Southside R. Co. v. Daniel

Decision Date13 March 1871
Citation61 Va. 344
PartiesSOUTHSIDE R. R. CO. v. DANIEL.
CourtVirginia Supreme Court

Joynes, J., absent.[a1]

1. In an action on the case for damages to plaintiff's land there is the plea of not guilty, on which issue is joined and there is a special plea, to which there is a special replication concluding to the country. To this there is no rejoinder, and the record does not say that issue was joined upon it; but the parties go to trial, and the subjects of the special plea and replication are contested before the jury which renders a verdict for the plaintiff. No objection having been taken to the want of joinder of issue in the court below, it seems that the objection cannot be taken in the Appellate court.

2. In such a case if the subject of the replication is such that the defendant cannot rejoin special matter without a departure from the defence set up in his plea, but must take issue upon the replication, the nonjoinder of issue will be cured by the statute.

3. Two actions on the case are brought in the same court at the same time, by the same plaintiff against the same defendant. The same act of defendant is charged as the cause of the damage in each case; but the damage in one case is charged to be to the plaintiff's land, and in the other to the crops grown and growing upon it. The case as to the crops is the first tried, and the evidence is as to the crops, and there is a verdict and judgment for the defendant.
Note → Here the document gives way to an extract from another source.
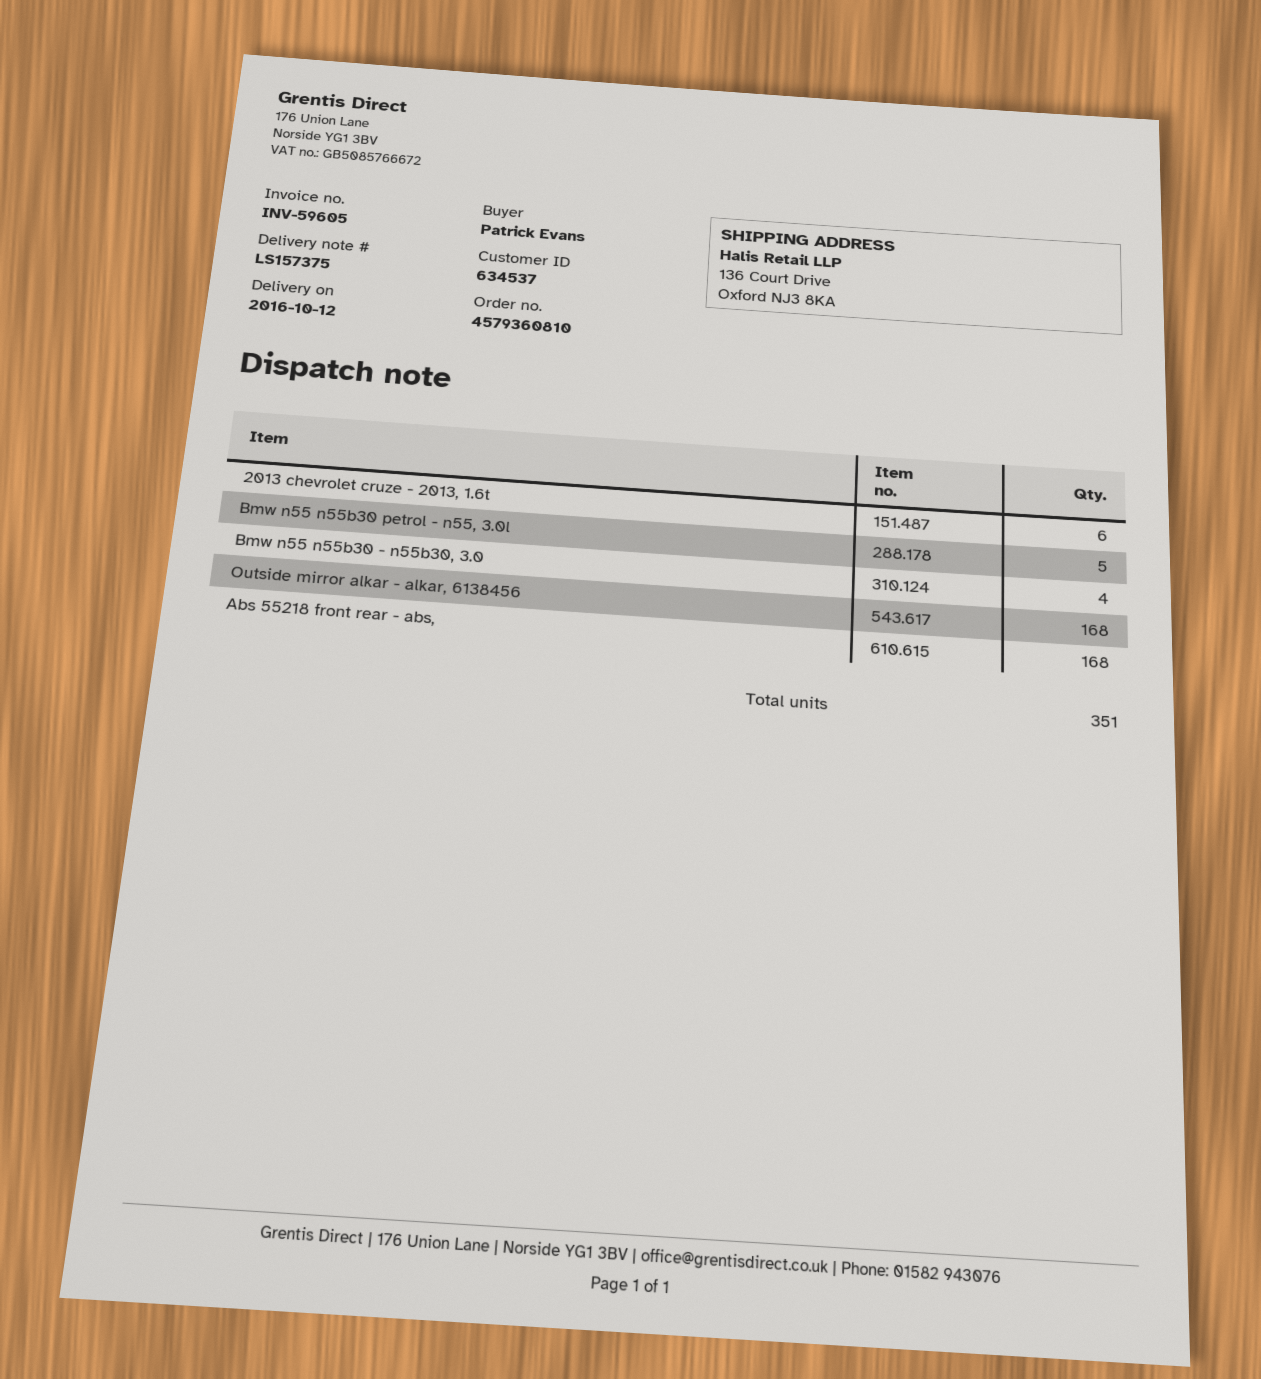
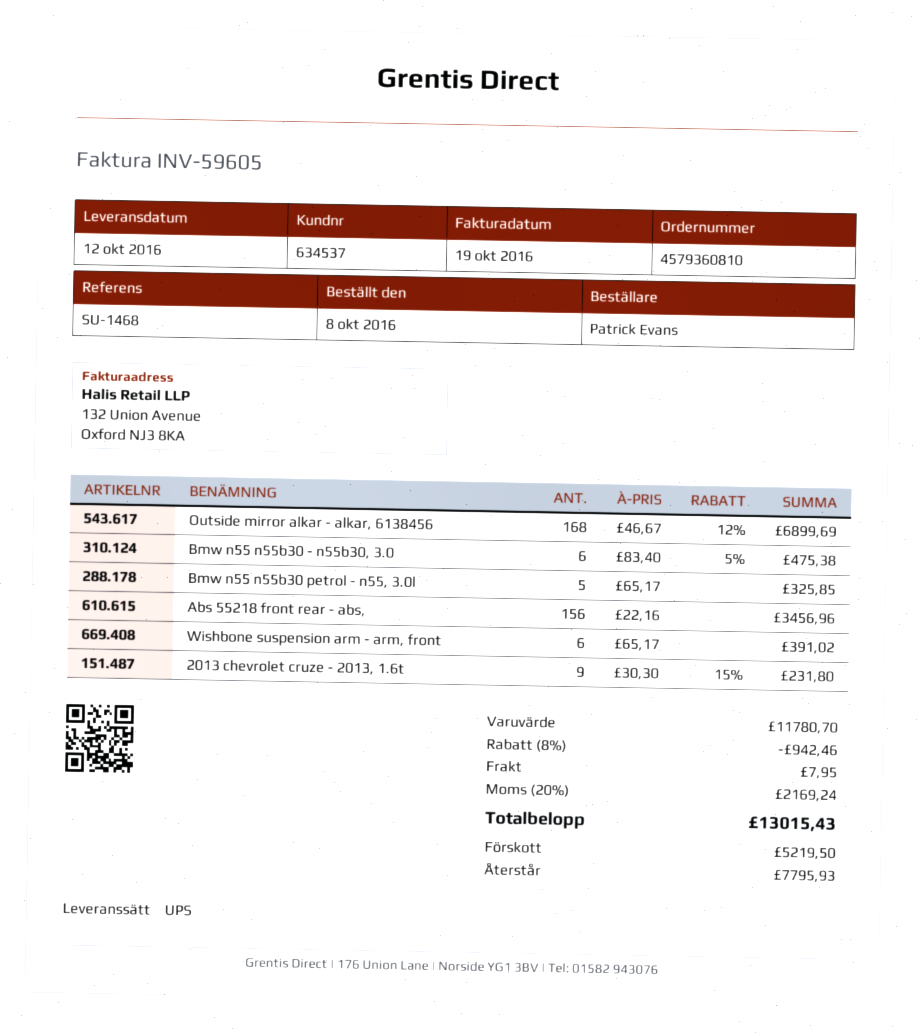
2013 chevrolet cruze - 2013, 1.6t: 6 -> 9
Bmw n55 n55b30 - n55b30, 3.0: 4 -> 6
Abs 55218 front rear - abs,: 168 -> 156
Wishbone suspension arm - arm, front: none -> 6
This verdict and judgment cannot be set up as an estoppel to the plaintiffs in the other action for damages to the land.

4. A railroad company has the land of R. condemned for its road and the commissioners assess the damages, and their report is confirmed, and the company pay the amount of the damages assessed to R. R. sells the land to D. D. may maintain an action against the company for injury to his land done since the purchase, which could not be foreseen and estimated for by the commissioners.

5. In such cases the assessment of damages is only a bar to an action for such injuries as could properly have been included in such assessment. The commissioners are bound to presume the company will construct its works in a proper manner, and they have no right to award damages upon the supposition that the company will negligently and improperly perform its work. A failure to do so by the company will, therefore, impose a liability to any one who may sustain any loss or injury by reason of such negligence.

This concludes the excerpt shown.